Transformation of South Africa depends on the transformation of local government. This was emphasised by civil society organisations working in the local government sector during a joint virtual press briefing to present their collective reflections and recommendations to the Auditor-General’s 2018/2019 Report.

The coalition of about 35 civil society organisations and individuals have identified actions to be taken to deal with crisis state in municipal governance around the country. This call is a response to the Auditor General’s Report on Municipalities for the 2018/19 financial year, released in July. Coalition members signed a statement that they aim to submit to key actors in the administration of municipal governance.

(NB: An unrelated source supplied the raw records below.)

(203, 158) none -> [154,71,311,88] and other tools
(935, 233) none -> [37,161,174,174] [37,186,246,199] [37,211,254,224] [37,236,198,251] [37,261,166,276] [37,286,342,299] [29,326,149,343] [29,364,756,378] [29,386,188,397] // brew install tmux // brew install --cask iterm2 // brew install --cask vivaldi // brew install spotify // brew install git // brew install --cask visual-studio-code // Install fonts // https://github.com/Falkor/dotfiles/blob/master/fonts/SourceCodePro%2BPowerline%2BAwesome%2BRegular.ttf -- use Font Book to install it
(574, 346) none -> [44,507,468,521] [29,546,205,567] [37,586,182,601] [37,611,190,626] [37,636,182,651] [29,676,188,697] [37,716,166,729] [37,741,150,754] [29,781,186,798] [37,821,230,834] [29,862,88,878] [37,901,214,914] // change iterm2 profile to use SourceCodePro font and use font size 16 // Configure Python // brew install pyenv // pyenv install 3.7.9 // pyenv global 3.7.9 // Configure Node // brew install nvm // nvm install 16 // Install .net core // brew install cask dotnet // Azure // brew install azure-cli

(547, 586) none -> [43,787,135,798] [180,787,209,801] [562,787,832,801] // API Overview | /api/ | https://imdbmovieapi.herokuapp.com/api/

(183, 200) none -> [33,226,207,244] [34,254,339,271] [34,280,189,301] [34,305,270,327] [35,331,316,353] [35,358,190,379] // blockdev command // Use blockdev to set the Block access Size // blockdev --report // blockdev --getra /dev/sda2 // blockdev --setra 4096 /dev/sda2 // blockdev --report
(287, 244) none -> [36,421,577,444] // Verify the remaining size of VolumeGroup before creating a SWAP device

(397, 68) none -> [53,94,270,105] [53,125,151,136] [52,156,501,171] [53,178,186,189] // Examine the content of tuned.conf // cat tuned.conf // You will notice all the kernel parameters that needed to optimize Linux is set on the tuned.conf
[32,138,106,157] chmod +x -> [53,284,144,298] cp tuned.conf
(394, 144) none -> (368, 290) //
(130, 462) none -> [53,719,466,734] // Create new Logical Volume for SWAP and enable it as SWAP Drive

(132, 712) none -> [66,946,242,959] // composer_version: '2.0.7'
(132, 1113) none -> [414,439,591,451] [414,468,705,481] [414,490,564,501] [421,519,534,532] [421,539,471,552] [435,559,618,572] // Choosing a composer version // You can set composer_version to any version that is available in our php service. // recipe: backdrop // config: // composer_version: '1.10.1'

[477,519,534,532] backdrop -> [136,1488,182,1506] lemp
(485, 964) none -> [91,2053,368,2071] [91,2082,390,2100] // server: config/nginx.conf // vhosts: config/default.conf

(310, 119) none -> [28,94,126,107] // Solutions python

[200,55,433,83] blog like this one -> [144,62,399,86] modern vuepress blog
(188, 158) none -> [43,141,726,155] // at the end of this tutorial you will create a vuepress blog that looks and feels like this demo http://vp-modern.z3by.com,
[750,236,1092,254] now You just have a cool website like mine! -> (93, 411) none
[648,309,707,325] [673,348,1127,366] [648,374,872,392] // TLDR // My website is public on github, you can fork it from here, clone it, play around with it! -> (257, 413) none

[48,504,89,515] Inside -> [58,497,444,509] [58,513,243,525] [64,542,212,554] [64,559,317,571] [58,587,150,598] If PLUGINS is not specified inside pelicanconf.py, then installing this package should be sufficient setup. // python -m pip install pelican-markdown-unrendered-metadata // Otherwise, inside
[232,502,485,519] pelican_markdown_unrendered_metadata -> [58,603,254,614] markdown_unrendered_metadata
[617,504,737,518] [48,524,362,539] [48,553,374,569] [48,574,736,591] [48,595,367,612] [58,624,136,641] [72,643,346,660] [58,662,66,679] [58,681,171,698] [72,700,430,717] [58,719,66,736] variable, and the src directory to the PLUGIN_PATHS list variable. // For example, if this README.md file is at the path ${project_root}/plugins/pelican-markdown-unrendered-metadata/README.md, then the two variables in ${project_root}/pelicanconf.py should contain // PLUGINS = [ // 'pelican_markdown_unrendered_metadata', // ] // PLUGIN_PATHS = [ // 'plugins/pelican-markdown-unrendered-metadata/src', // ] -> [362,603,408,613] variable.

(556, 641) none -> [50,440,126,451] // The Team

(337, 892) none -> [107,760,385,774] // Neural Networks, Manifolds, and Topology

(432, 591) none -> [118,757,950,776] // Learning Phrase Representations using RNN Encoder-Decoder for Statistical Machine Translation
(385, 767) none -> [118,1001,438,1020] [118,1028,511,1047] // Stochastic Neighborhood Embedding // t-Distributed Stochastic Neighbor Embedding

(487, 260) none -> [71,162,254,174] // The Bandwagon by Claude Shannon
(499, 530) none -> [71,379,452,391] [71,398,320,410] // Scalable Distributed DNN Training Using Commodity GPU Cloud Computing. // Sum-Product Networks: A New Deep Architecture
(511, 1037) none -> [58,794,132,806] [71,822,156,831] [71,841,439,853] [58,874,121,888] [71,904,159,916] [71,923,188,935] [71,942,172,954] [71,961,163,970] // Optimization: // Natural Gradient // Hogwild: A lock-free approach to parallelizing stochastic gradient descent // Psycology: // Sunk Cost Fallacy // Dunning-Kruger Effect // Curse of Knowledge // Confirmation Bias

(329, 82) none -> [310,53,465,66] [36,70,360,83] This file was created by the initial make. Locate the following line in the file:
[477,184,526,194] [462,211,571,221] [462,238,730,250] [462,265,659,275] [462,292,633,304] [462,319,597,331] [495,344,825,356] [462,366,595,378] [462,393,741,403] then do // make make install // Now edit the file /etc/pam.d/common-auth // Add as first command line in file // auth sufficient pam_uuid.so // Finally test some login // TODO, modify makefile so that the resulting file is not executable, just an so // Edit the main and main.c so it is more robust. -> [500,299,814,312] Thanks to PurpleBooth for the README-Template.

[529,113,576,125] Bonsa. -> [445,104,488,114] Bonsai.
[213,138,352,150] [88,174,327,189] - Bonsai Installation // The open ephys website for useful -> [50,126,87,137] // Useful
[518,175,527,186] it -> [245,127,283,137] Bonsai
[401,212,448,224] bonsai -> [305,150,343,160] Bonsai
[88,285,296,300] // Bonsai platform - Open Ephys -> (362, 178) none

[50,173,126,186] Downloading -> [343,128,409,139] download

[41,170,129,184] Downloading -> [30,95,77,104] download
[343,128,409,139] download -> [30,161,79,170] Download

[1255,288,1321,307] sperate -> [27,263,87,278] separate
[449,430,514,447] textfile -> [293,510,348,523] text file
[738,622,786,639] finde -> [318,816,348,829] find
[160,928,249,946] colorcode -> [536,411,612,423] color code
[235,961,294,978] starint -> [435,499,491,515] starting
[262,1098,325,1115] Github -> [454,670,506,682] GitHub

Among the organisations that have signed up are Unemployed People’s Movement of South Africa (UPM), South African National Civic Organisation, Lawyers for Human Rights, Democracy Development Programme and Afesis-corplan as well as the Makhanda based Public Service Accountability Monitor (PSAM). In the virtual media briefing held on Thursday 29 October, they highlighted the importance of local government in transforming society.

The coalition plans to engage the Presidency on its responsibility for performance monitoring, the Department of Co-operative Governance, other sectors of civil society and the South African Local Government Association (SALGA). Expounding on the reasons for the coming together of the different organisations, Dr Paul Kariuri of the Democracy Development Programme,highlighted some of the findings by the auditor general which include poor performance management, failed accountability, poor quality of financial reports and regressed outcomes. Seventy six municipalities had regressed while 31 improved.

The sentiment during the virtual briefing was that local government is a crucial aspect of governance, as it is where it all starts. For various reasons, the space has been contested across South Africa; hence the call to civil society to work together in improving and co-creating municipalities. Enabling adequate technical training in municipalities, regular performance monitoring and transparency in terms of information and municipal budgets are some of the solutions suggested by the coalition to fix deteriorating municipalities.

Luyanda Shilangu, of PSAM, said, “This is not the usual criticism that municipalities believe we usually give to them. This to us is to say we are available to them, we are willing to work with municipalities, we are willing to co-create the municipal environment again, to cover the gaps that are there.”

He went on to highlight seven measures that  they insist municipalities should follow in order to turn the tide. Among these is the professionalisation of local government, by ending cadre deployment, ensuring transparency, making information available timeously and the strengthening of Municipal Public Accounts committees (MPACs).

Overview of the state of municipalities in EC

The 2018/2019 auditor general report highlighted issues in Eastern Cape municipalities including lack of financial control, excessive irregular expenditure and the need to train supply chain management officials.

As one of the most affected local municipalities, Makana received a disclaimer audit opinion from the Auditor General, riddled with court challenges. These range from a lack of access to water by some communities, to very poor maintenance influenced by a dysfunctional technical capacity for  water infrastructure.

This contrasts with Makana’s Integrated Development Plan whose mission statement speaks of striving to ensure sustainable, affordable, equitable and quality services in a just, friendly, secure and healthy environment, which promotes social and economic growth for all.

The coalition noted that Makana has a very vibrant civil society that, despite assisting the municipality to get its house in order, remains critical of the local authority. The Makhanda Circle of Unity has facilitated constructive and participatory engagement in the local government space.